## [TASK PROMPT]
Keep every line of the data below that has the string "source" and present those lines.
===== DATA IN THIS EXERCISE =====
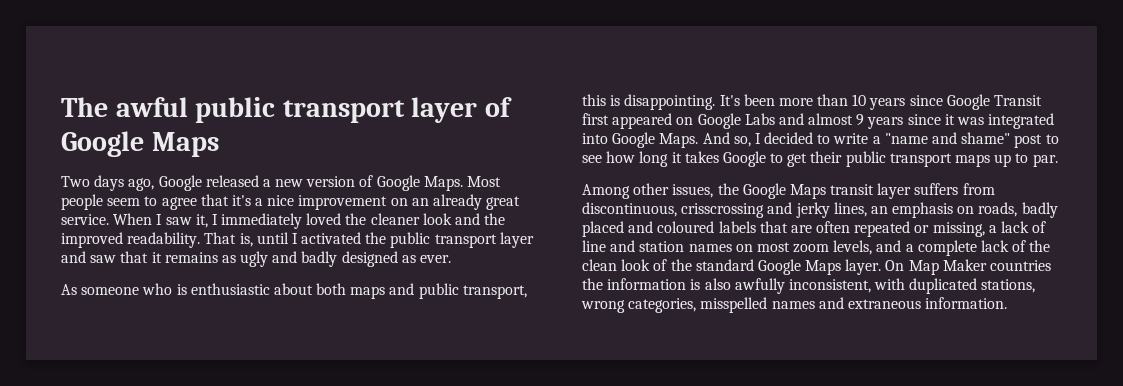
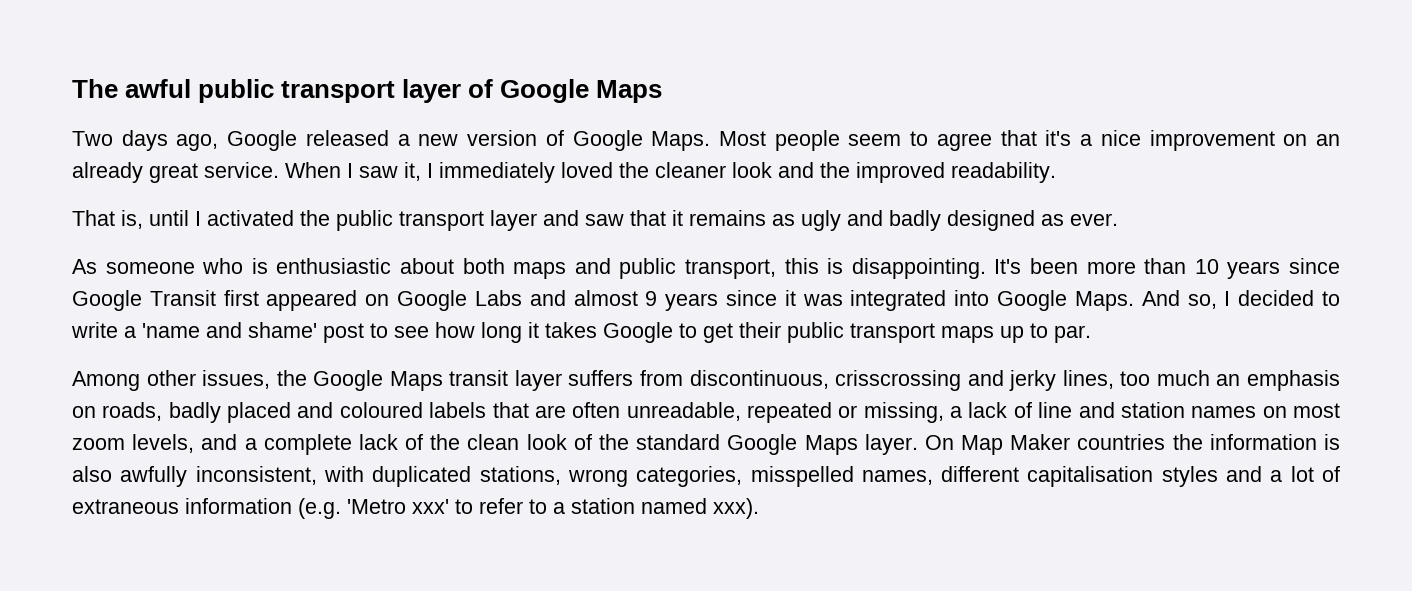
(201, 240) none -> (1056, 172) //
[884,132,1011,144] "name and shame" -> [142,322,317,338] 'name and shame'
(867, 209) none -> [1120,370,1210,386] too much
(851, 227) none -> [626,402,741,421] unreadable,
[771,297,1008,309] names and extraneous information. -> [861,466,1340,487] [72,498,759,519] names, different capitalisation styles and a lot of extraneous information (e.g. 'Metro xxx' to refer to a station named xxx).

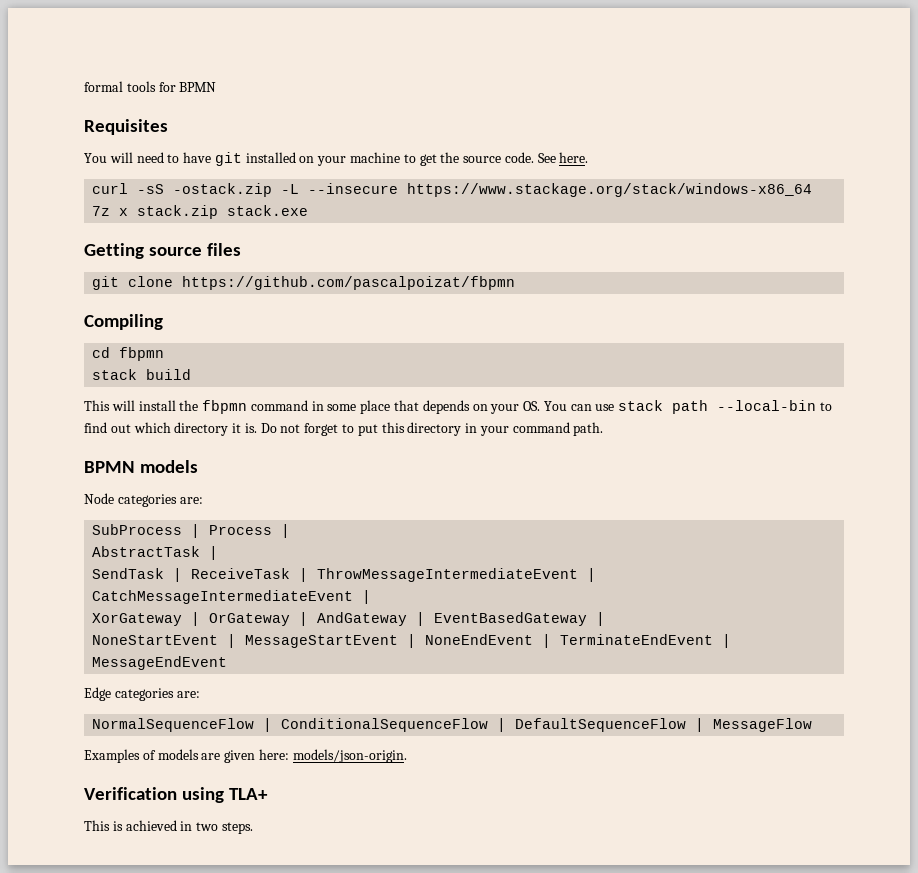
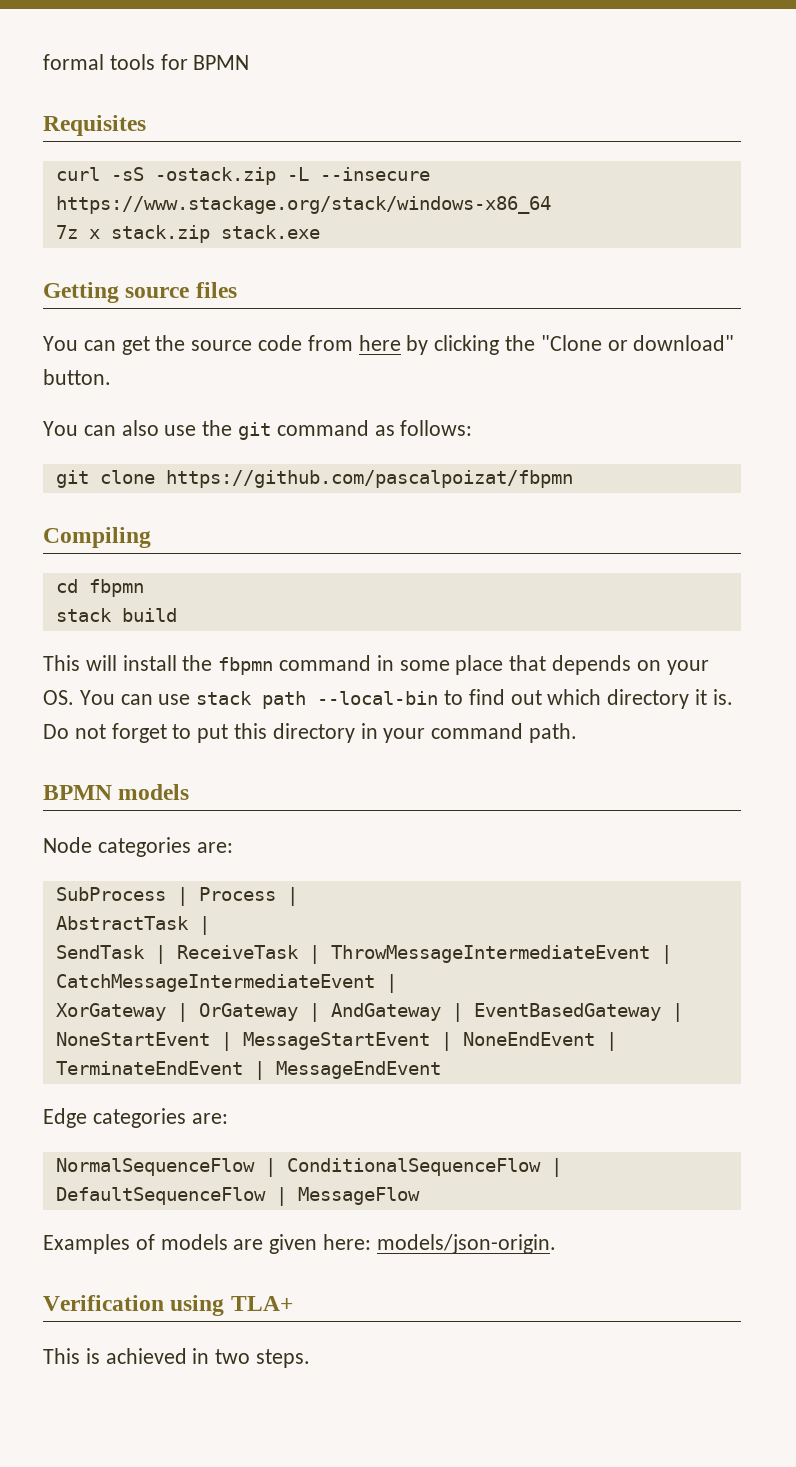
[84,152,589,166] // You will need to have git installed on your machine to get the source code. See here. -> (146, 125) none
(241, 249) none -> [43,335,735,355] [43,369,111,385] [43,420,473,440] // You can get the source code from here by clicking the "Clone or download" button. // You can also use the git command as follows:

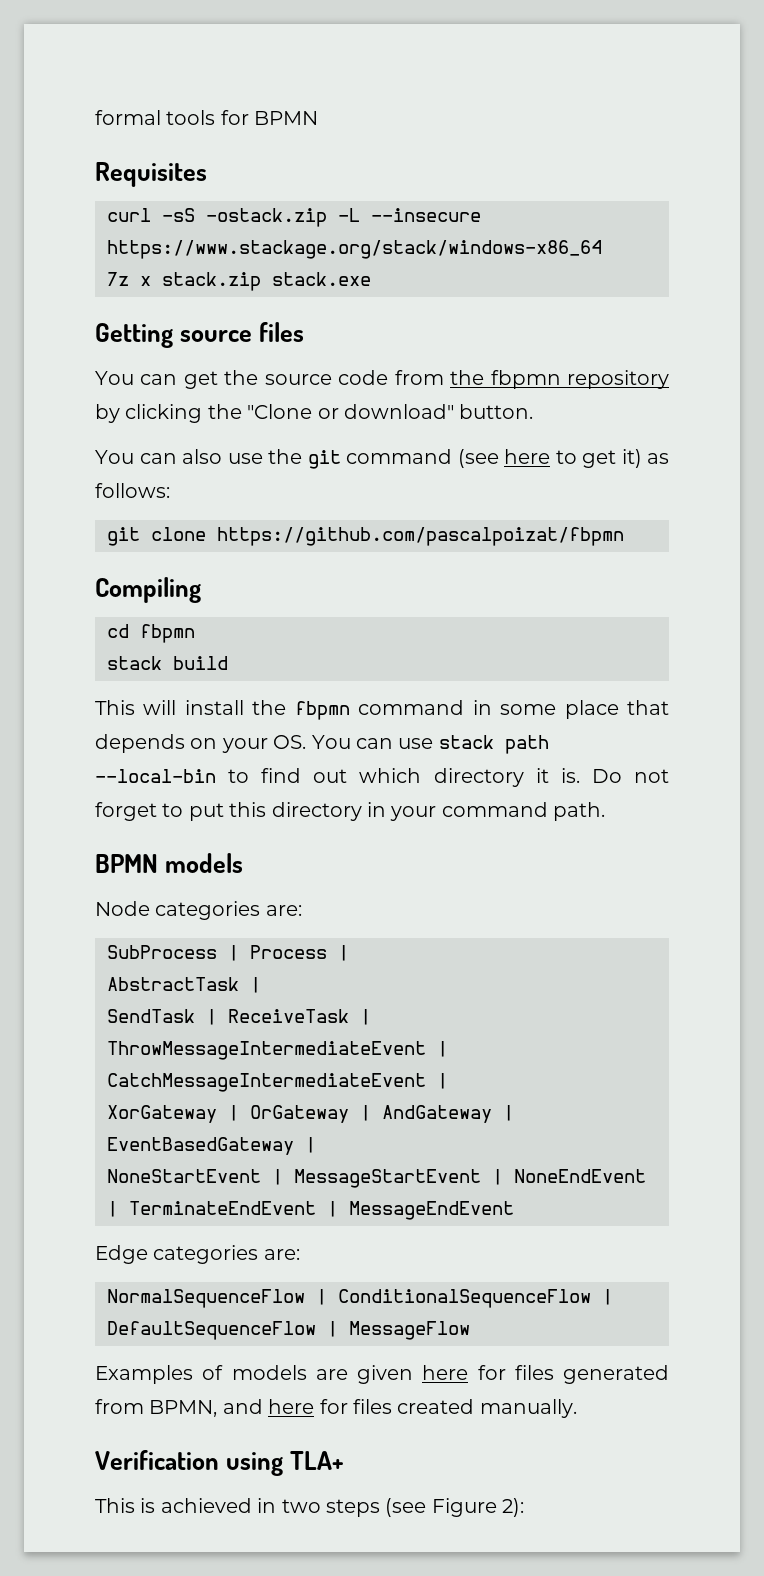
[358,335,401,351] here -> [450,370,669,389] the fbpmn repository
(369, 428) none -> [457,449,642,468] (see here to get it)
[323,1234,556,1254] here: models/json-origin. -> [422,1365,669,1384] [95,1399,577,1418] here for files generated from BPMN, and here for files created manually.
[256,1349,311,1368] steps. -> [326,1498,525,1517] steps (see Figure 2):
=====
## [TASK RESULT]
[84,152,589,166] // You will need to have git installed on your machine to get the source code. See here. -> (146, 125) none
(241, 249) none -> [43,335,735,355] [43,369,111,385] [43,420,473,440] // You can get the source code from here by clicking the "Clone or download" button. // You can also use the git command as follows:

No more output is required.